L’arresto dell’oppositore politico Roman Protasevich avvenuto in Bielorussia è un atto che mina la libertà di espressione e mette a tacere chi crede che la democrazia sia un valore scontato.
Il presidente bielorusso Lukashenko spedisce al mittente tutte le (giuste) calunnie: “Gli attacchi alla Bielorussia da parte dei nemici all’esterno e all’interno del Paese hanno oltrepassato la linea rossa, oltrepassando i confini del buonsenso e della moralità umana”.
“Non è più solo una guerra di informazione, è una moderna guerra ibrida e dobbiamo fare di tutto per evitare che diventi un conflitto caldo” ha detto Lukashenko minacciando allentamenti da parte della Bielorussia sui controlli dei migranti alle frontiere e sul traffico di droga diretto in Occidente.
“Stavamo fermando i migranti e la droga, ora li fermerete voi stessi”, ha dichiarato.

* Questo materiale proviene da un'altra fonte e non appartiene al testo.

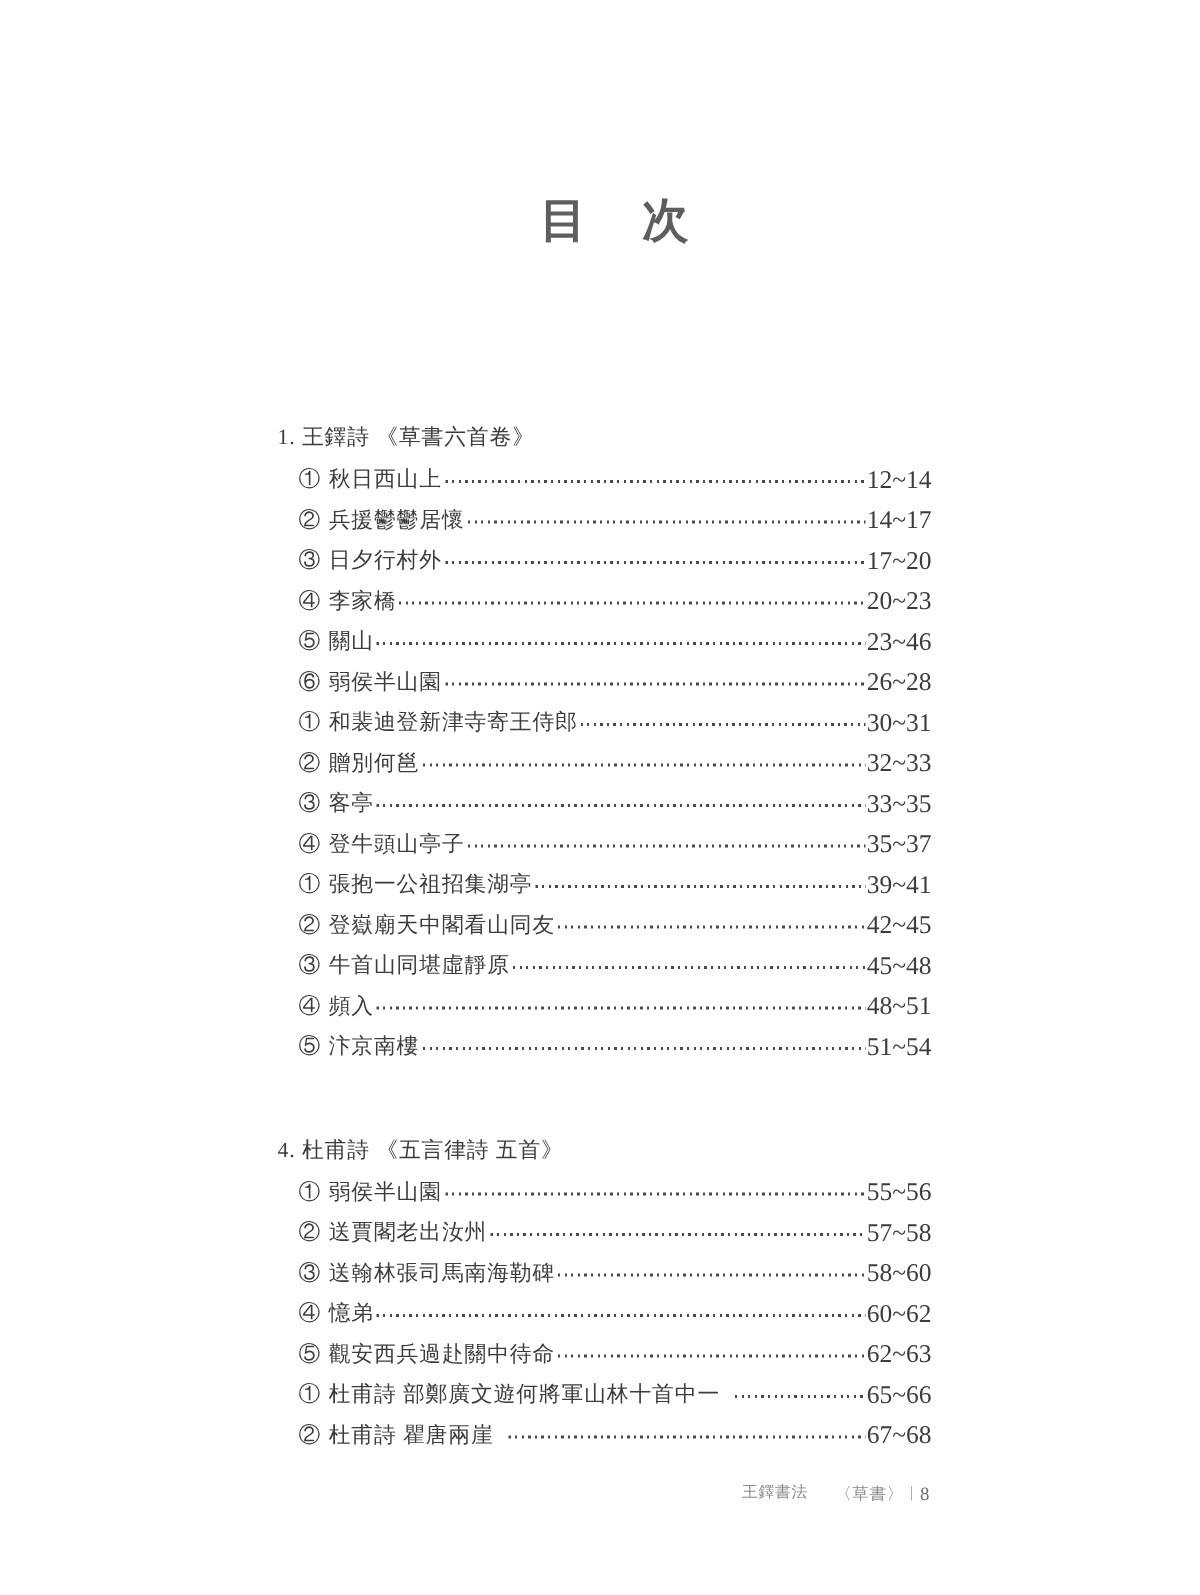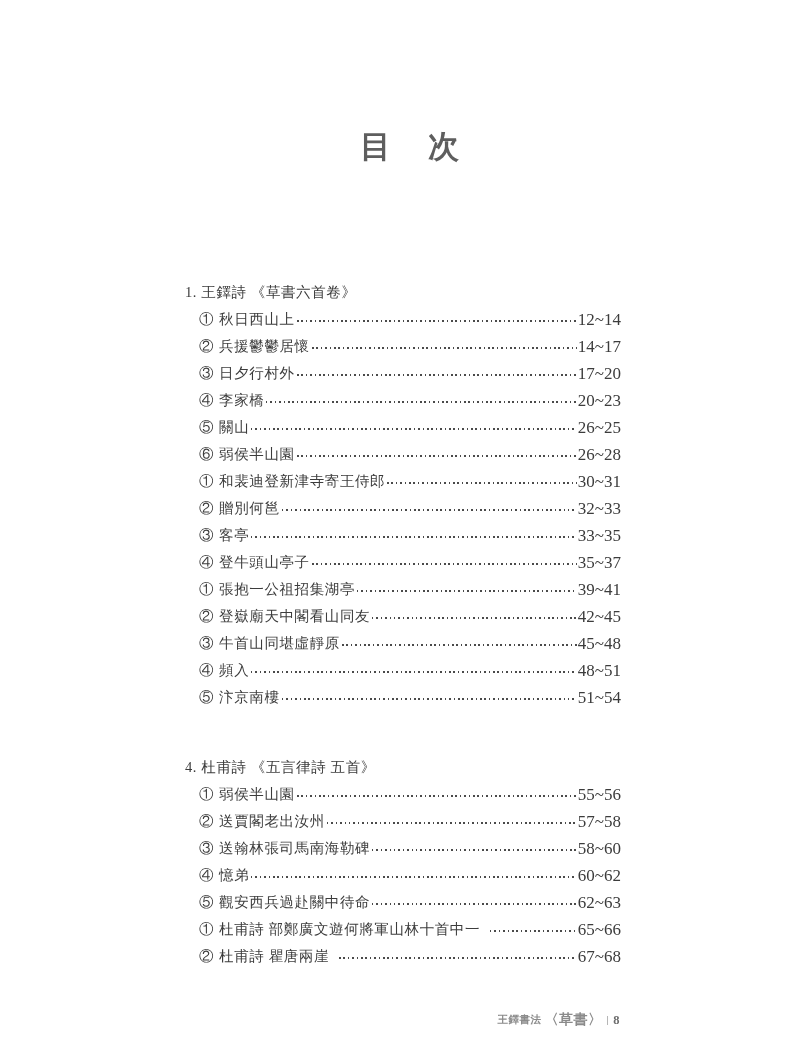--- a/index.html
+++ b/index.html
@@ -132,7 +132,7 @@
         <span class="item-num">⑤</span>
         <span class="item-title">關山</span>
         <span class="leader"></span>
-        <span class="item-pages">26~25</span>
+        <span class="item-pages">23~46</span>
       </div>
       <div class="toc-item">
         <span class="item-num">⑥</span>

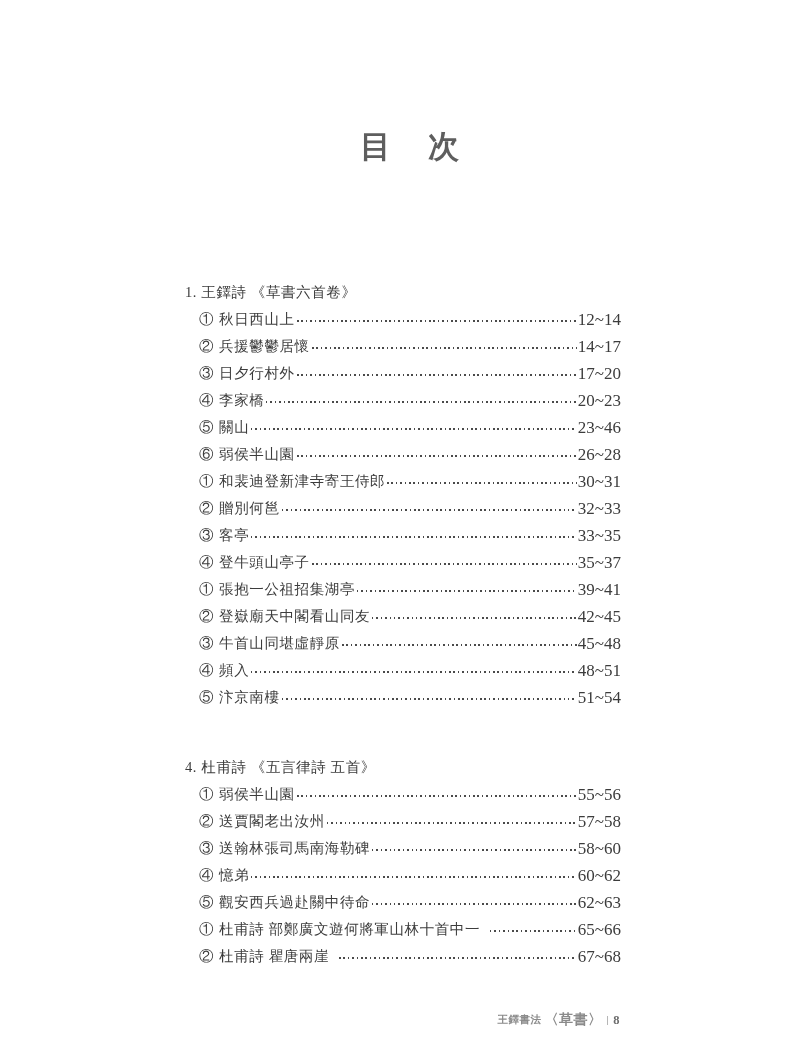--- a/index.html
+++ b/index.html
@@ -72,7 +72,7 @@
   }
   .footer {
     position: absolute;
-    top: 1012px;
+    top: 988px;
     right: 60px;
     display: flex;
     align-items: center;
@@ -80,7 +80,6 @@
     font-size: 10.5px;
     letter-spacing: 0.5px;
     line-height: 16px;
-    font-weight: bold;
   }
   .footer .volume {
     font-size: 14px;

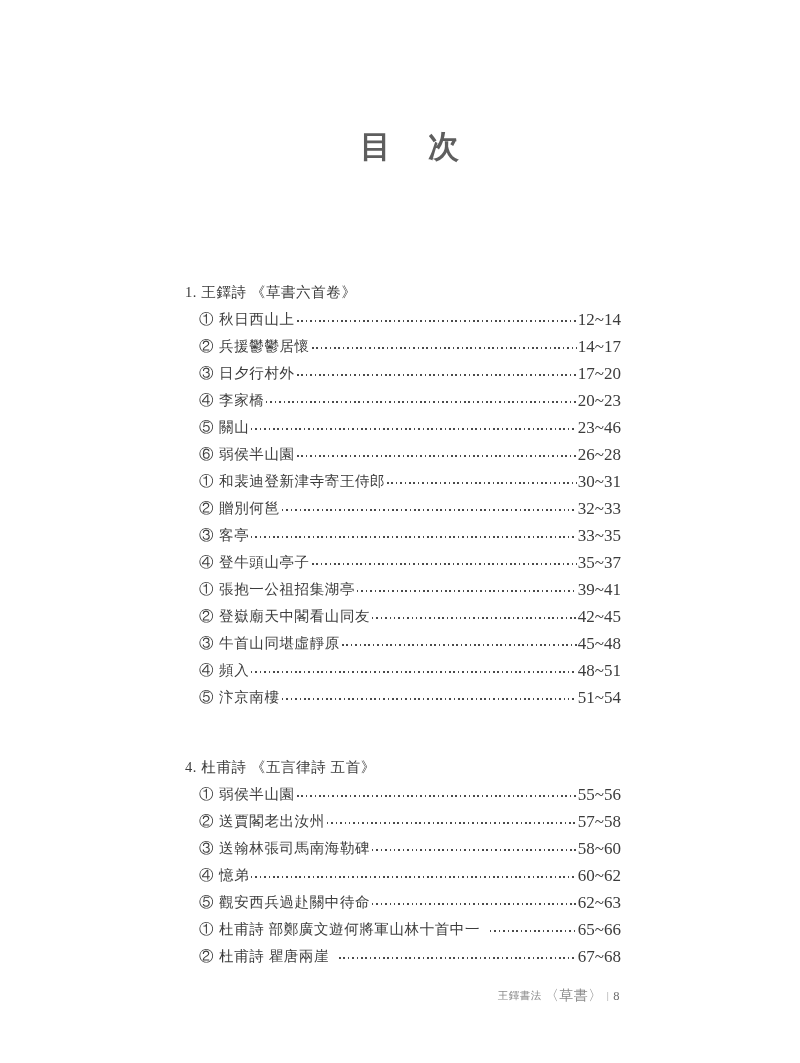--- a/index.html
+++ b/index.html
@@ -82,8 +82,8 @@
     line-height: 16px;
   }
   .footer .volume {
-    font-size: 14px;
-    margin-left: 3px;
+    font-size: 11px;
+    margin-left: 18px;
   }
   .footer .sep {
     margin: 0 4px;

Il presidente bielorusso ha detto di aver “agito legalmente, proteggendo le persone, in conformità con tutte le norme internazionali”, dopo un allarme bomba. Lukashenko ha inoltre bollato come una “bugia assoluta” che un jet militare abbia forzato l’atterraggio del volo commerciale.
Secondo l’agenzia di stampa televisiva bielorussa, la notifica dell’allarme bomba è arrivata dalla Svizzera e la minaccia proveniva dalla fazione palestinese di Hamas. Versione smentita dai palestinesi.
L’Occidente è passato “dall’organizzazione delle rivolte” alla fase dello “strangolamento” ha detto ancora Lukashenko.
“La ricerca di nuove vulnerabilità è in corso e questo non è solo diretto contro di noi: siamo un terreno di prova, un sito sperimentale prima di muovere verso est”, dice Lukashenko intendendo la Russia. “Dopo aver testato noi, andranno lì”, dichiara.
La leader dell’opposizione bielorussa Svetlana Tikhanovskaya è intervenuta alla commissione Affari esteri del Parlamento europeo.
“La reazione della comunità
internazionale non si limiti al caso Ryanair ma affronti la questione bielorussa nella sua interezza. Lukashenko sta trasformando la Bielorussia nella Corea del Nord dell’Europa, il regime è ormai fuori controllo”.
Tikhanovskaya ha chiesto all’Ue di proseguire nella politica di non riconoscere Aleksandr Lukashenko come legittimo presidente della Bielorussia e di approvare un nuovo pacchetto di sanzioni al più presto. La leader bielorussa si è poi rivolta agli Stati membri chiedendo di “creare gruppi di amici della Bielorussia nei parlamenti nazionali e garantire che siano evitate linee di credito e investimenti in Bielorussia e che siano bloccate le esportazioni da e verso la Bielorussia”.